─── INFORMATION SHOWN ───

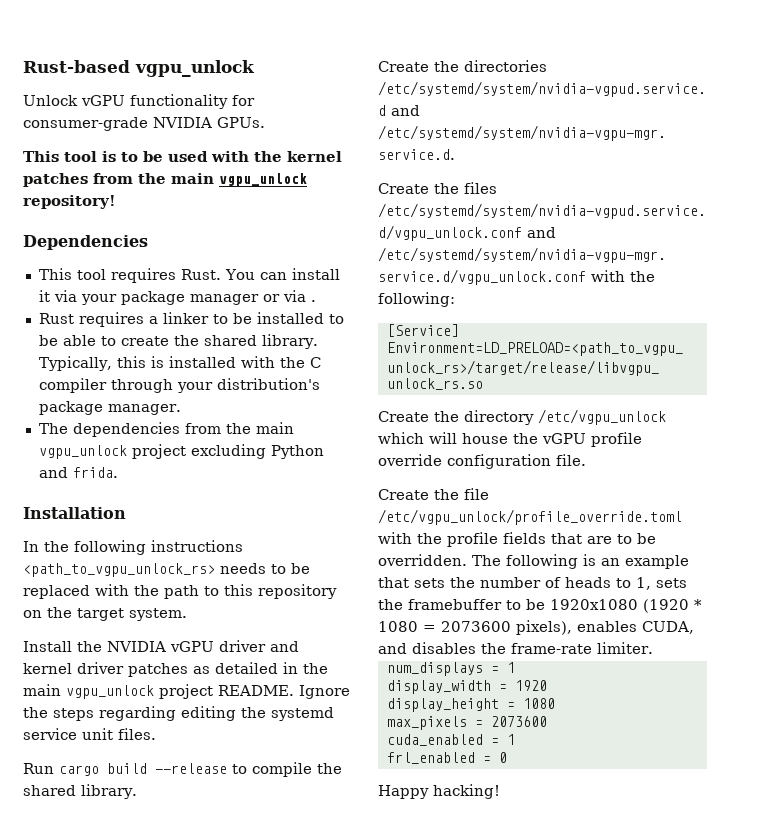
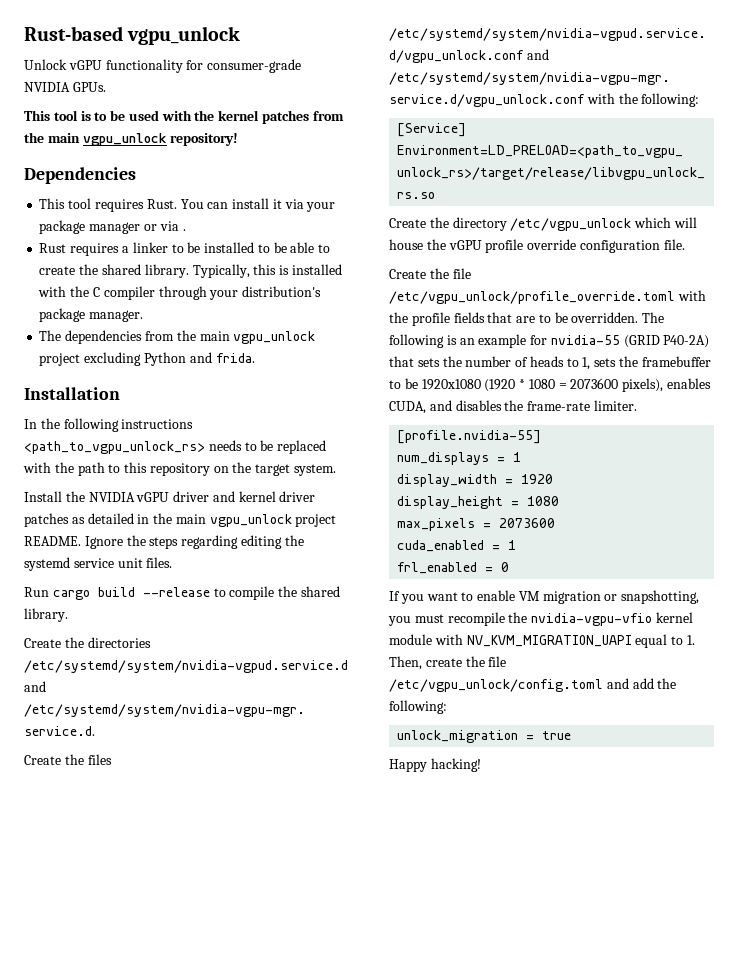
- The following is an example that sets the number of heads to 1, sets the framebuffer to be 1920x1080 (1920 * 1080 = 2073600 pixels), enables CUDA, and disables the frame-rate limiter.
+ The following is an example for nvidia-55 (GRID P40-2A) that sets the number of heads to 1, sets the framebuffer to be 1920x1080 (1920 * 1080 = 2073600 pixels), enables CUDA, and disables the frame-rate limiter.
+ [profile.nvidia-55]
+ If you want to enable VM migration or snapshotting, you must recompile the nvidia-vgpu-vfio kernel module with NV_KVM_MIGRATION_UAPI equal to 1. Then, create the file /etc/vgpu_unlock/config.toml and add the following:
+ unlock_migration = true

───

== BRIEF ==
Copy each line of the data that contains the word "pixels".

== RESPONSE TO THIS EXERCISE ==
- The following is an example that sets the number of heads to 1, sets the framebuffer to be 1920x1080 (1920 * 1080 = 2073600 pixels), enables CUDA, and disables the frame-rate limiter.
+ The following is an example for nvidia-55 (GRID P40-2A) that sets the number of heads to 1, sets the framebuffer to be 1920x1080 (1920 * 1080 = 2073600 pixels), enables CUDA, and disables the frame-rate limiter.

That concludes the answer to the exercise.